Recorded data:
·····
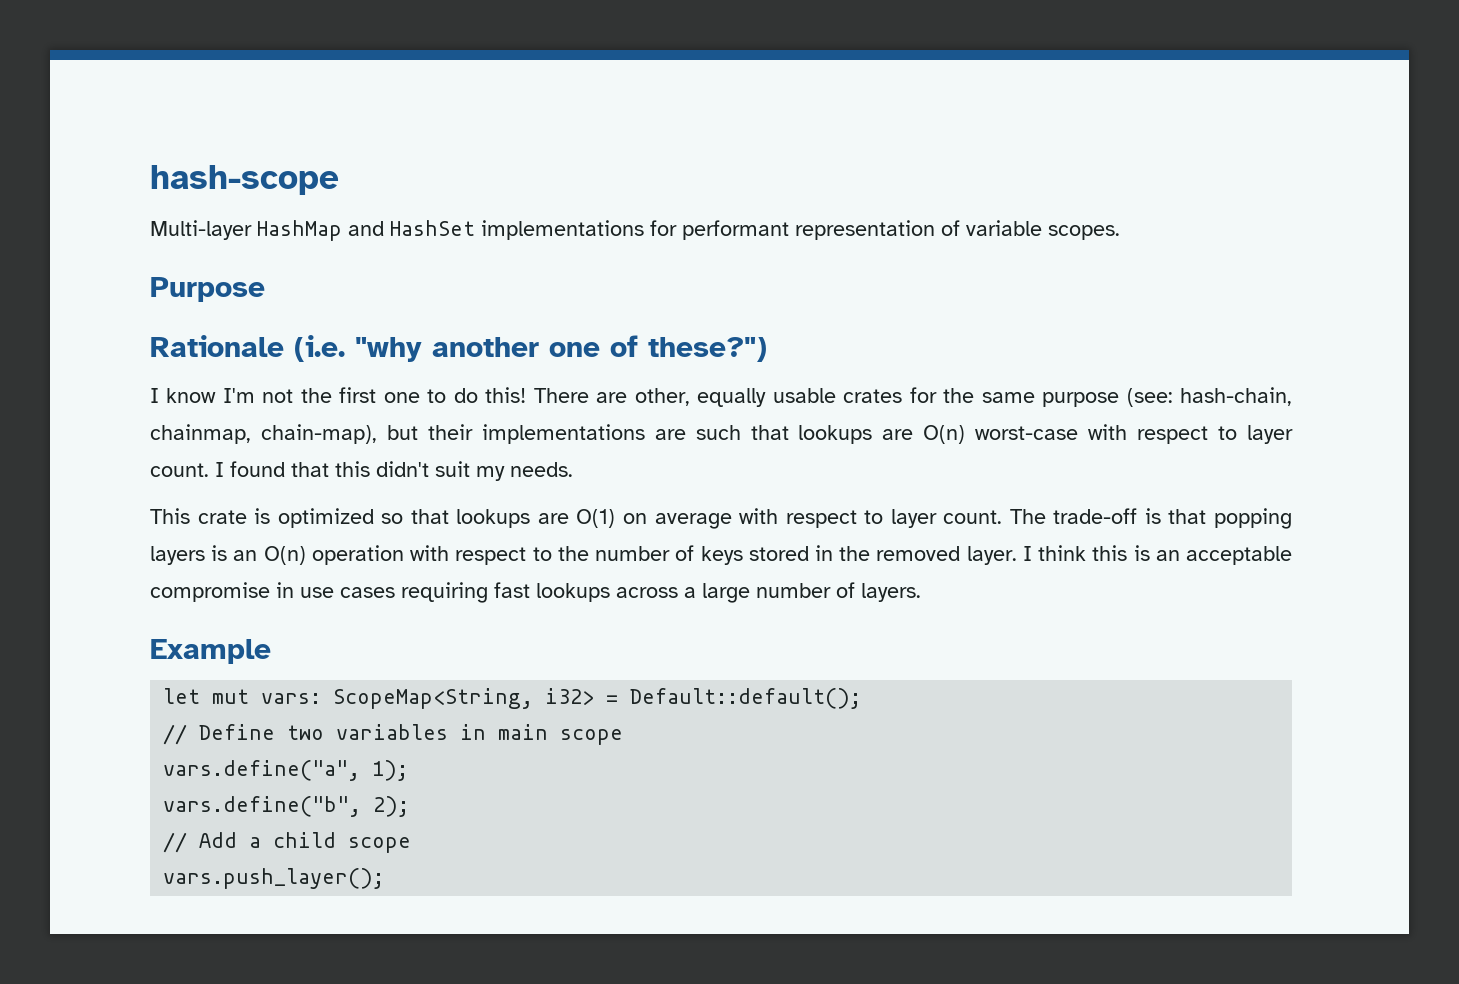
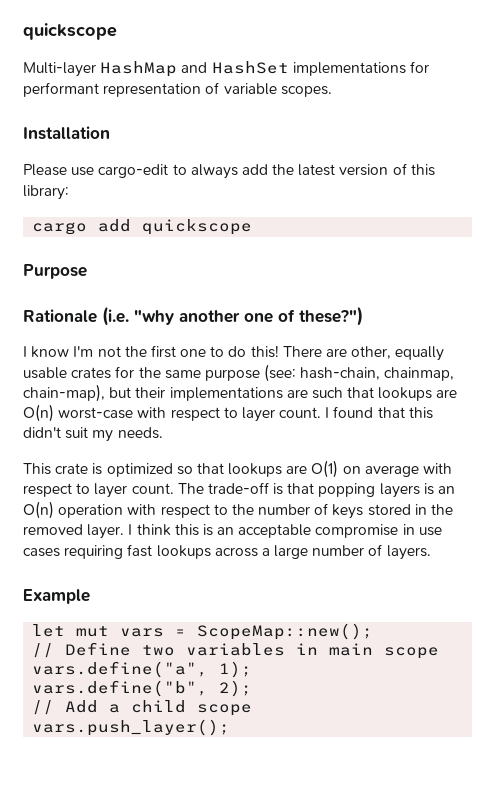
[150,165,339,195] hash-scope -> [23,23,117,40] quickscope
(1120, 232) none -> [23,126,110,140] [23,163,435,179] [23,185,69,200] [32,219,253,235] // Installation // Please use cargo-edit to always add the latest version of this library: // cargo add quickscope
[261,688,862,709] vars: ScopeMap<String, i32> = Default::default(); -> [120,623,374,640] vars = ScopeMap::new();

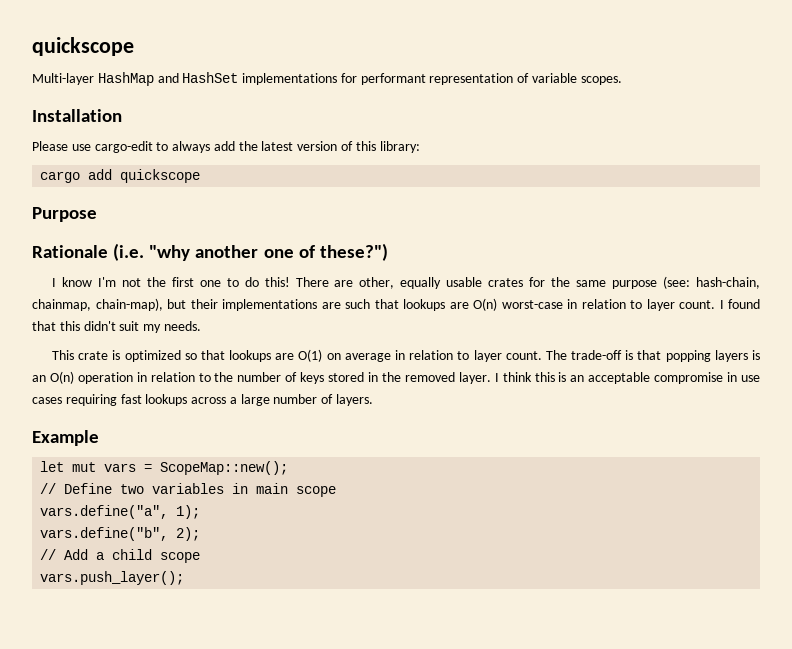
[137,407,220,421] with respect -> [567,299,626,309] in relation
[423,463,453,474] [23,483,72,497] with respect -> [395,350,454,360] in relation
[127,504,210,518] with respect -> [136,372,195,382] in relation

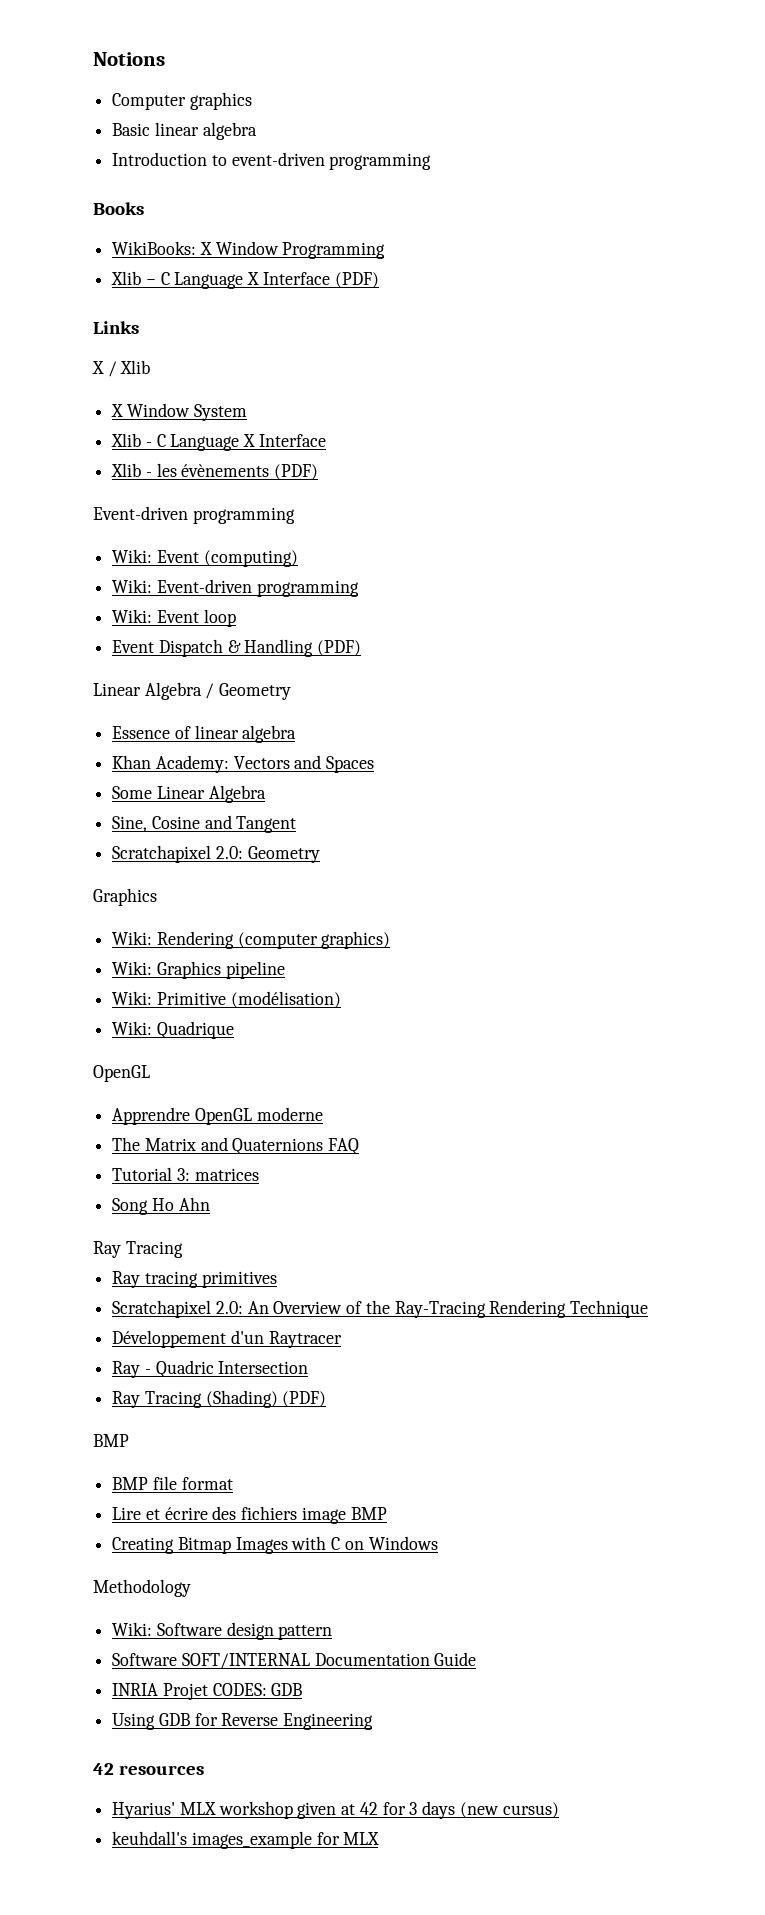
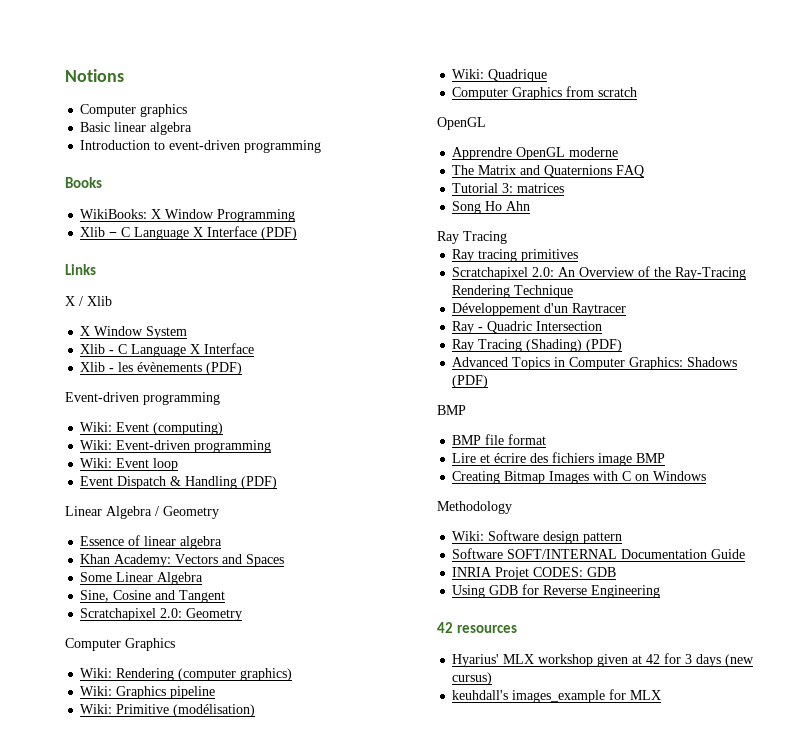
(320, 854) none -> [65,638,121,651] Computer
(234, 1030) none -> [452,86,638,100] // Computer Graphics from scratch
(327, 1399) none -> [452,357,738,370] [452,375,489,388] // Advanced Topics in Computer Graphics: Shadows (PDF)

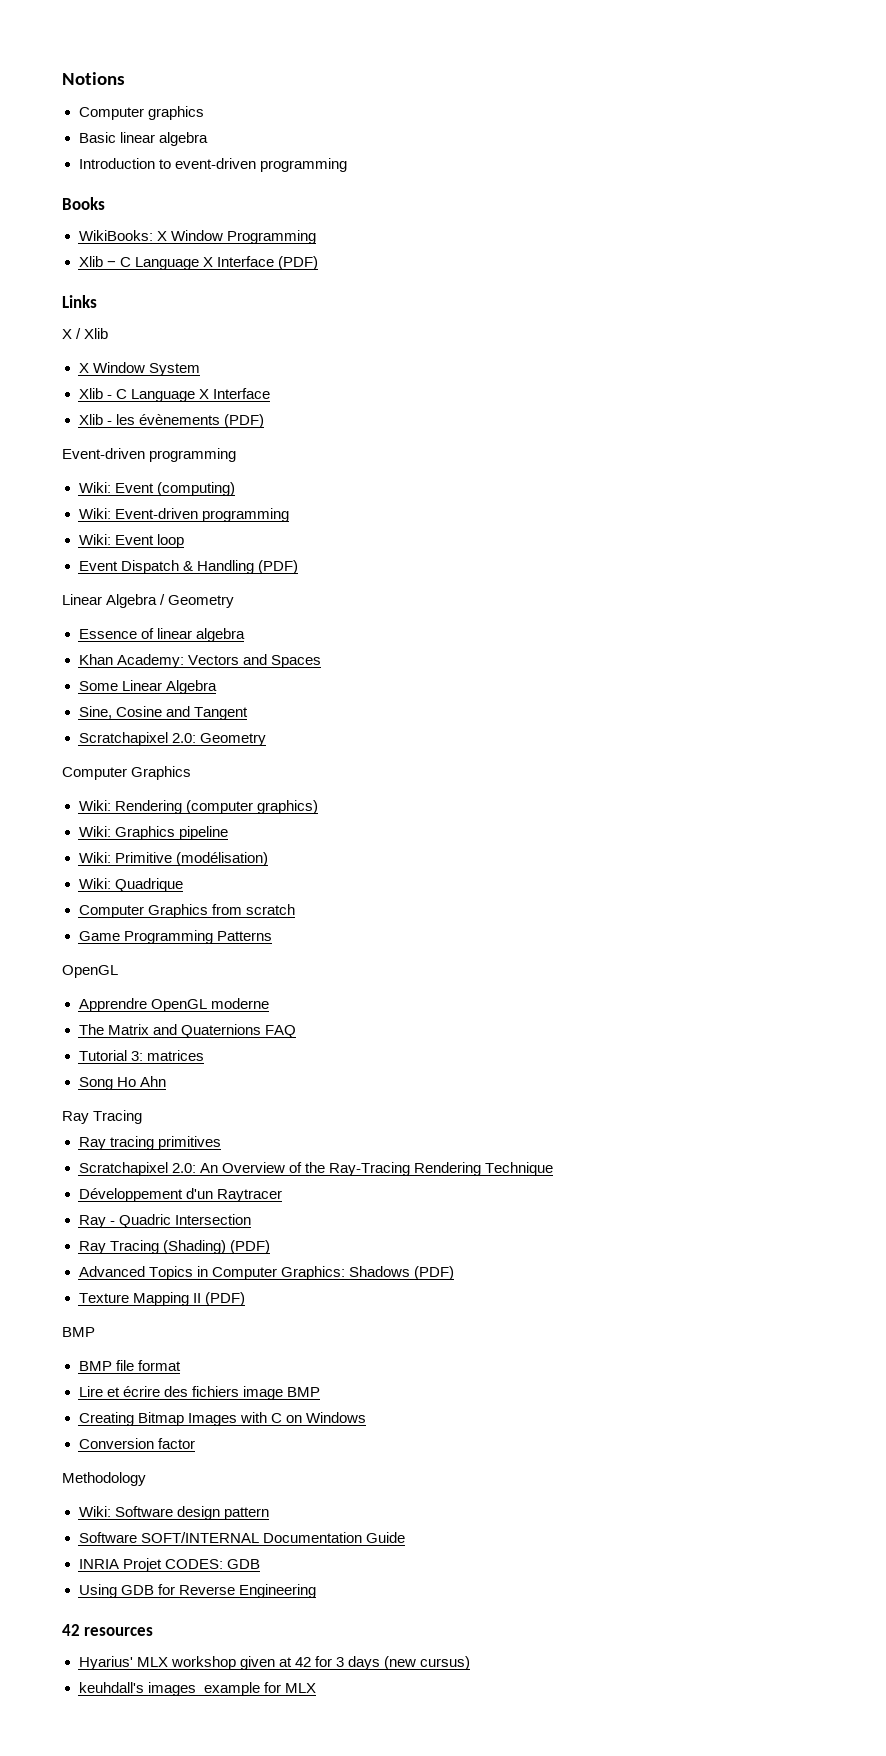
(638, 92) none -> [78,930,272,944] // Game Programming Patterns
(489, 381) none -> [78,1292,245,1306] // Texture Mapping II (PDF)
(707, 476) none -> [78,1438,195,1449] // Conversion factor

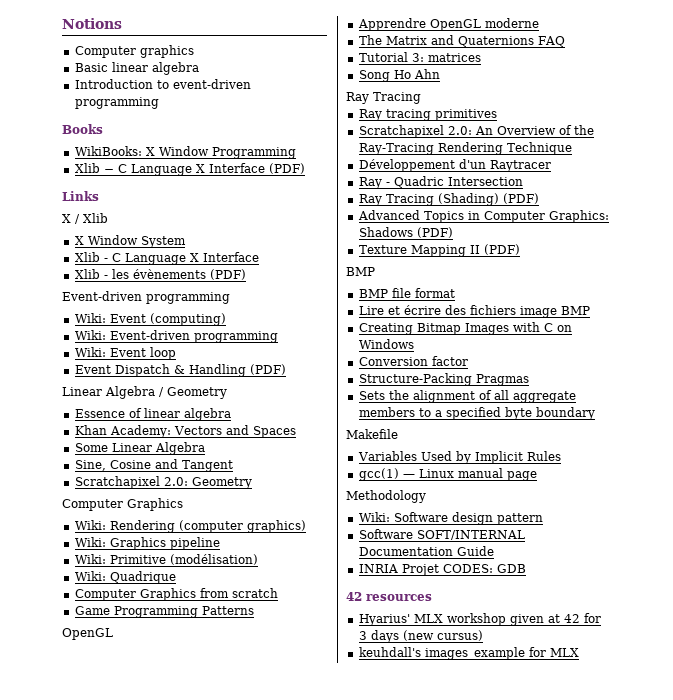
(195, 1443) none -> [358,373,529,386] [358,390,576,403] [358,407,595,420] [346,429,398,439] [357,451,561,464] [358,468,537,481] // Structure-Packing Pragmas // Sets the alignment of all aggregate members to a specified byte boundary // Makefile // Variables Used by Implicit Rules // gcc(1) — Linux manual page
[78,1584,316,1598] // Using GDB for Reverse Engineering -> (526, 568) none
·····
TO DO: For this exercise, transcribe exactly the part of the records above that opens with the line containing "[137,407,220,421] with respect" and closes with the one containing "(638, 92) none". Pictures are not part of the copy.

EXERCISE ANSWER:
[137,407,220,421] with respect -> [567,299,626,309] in relation
[423,463,453,474] [23,483,72,497] with respect -> [395,350,454,360] in relation
[127,504,210,518] with respect -> [136,372,195,382] in relation

(320, 854) none -> [65,638,121,651] Computer
(234, 1030) none -> [452,86,638,100] // Computer Graphics from scratch
(327, 1399) none -> [452,357,738,370] [452,375,489,388] // Advanced Topics in Computer Graphics: Shadows (PDF)

(638, 92) none -> [78,930,272,944] // Game Programming Patterns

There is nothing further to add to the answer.